De anónimo, Trump no tiene nada, pero su gesta política fue tremendamente disruptiva y obtuvo réditos de la provocación y los insultos (las personas, lugares y cosas que insultó en Twitter durante la campaña, 282, las compiló e imprimió todas The New York Times a dos páginas, en una medida más autogratificante que efectiva).

Uno de los aspectos más curiosos del enfoque de Trump para ganarles a sus oponentes lo advirtieron tiempo atrás medios como The Washington Post: aniquilar con un sobrenombre ofensivo a sus rivales serios, una etiqueta que inventaba y repetía y repetía hasta prácticamente conseguir que se pegase.
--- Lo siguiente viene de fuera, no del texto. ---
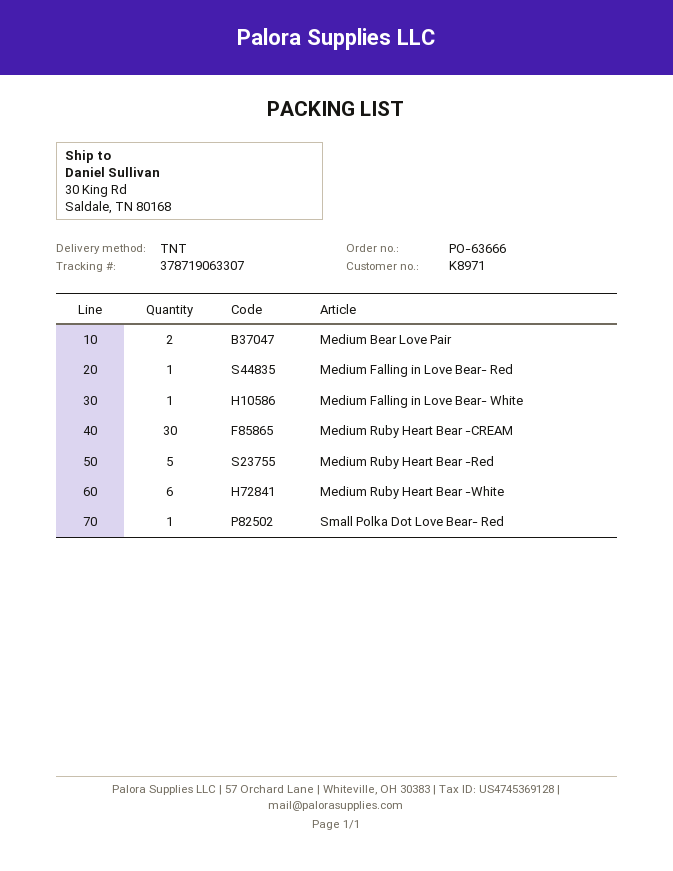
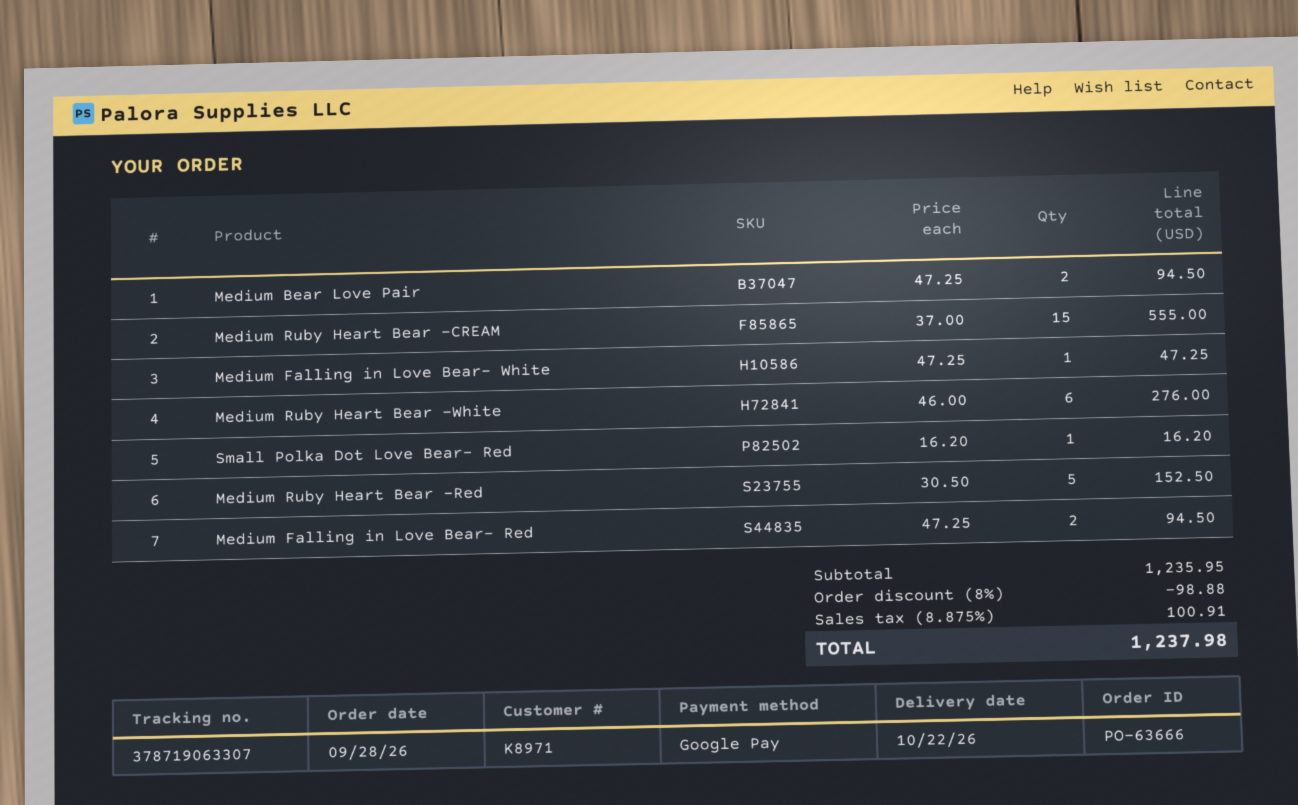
Medium Falling in Love Bear- Red: 1 -> 2
Medium Ruby Heart Bear -CREAM: 30 -> 15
En las primarias republicanas, que fueron igual de virulentas que la elección final, hablaba de "Little Marco" (Rubio) y de "Lyin' Ted" (Cruz), por chico y mentiroso, respectivamente.

A Clinton le puso "Crooked Hillary", por considerarla turbia. Ningún apodo muy sutil, pero le funcionó: hasta sus no-partidarios los repetían. Como observa el Post, hay un instinto humano a desestimar la ambigüedad y abrazar los etiquetados como una forma de certeza y estabilidad. Sus tácticas se alineaban a la vez con otras: dividir el mundo entre winners y losers, hablar sólo en frases cortas y referirse a cualquier tema —cualquiera— con absoluta certeza.

Nada muy presentable, por cierto, pero todo muy a tono con el espíritu de estos tiempos.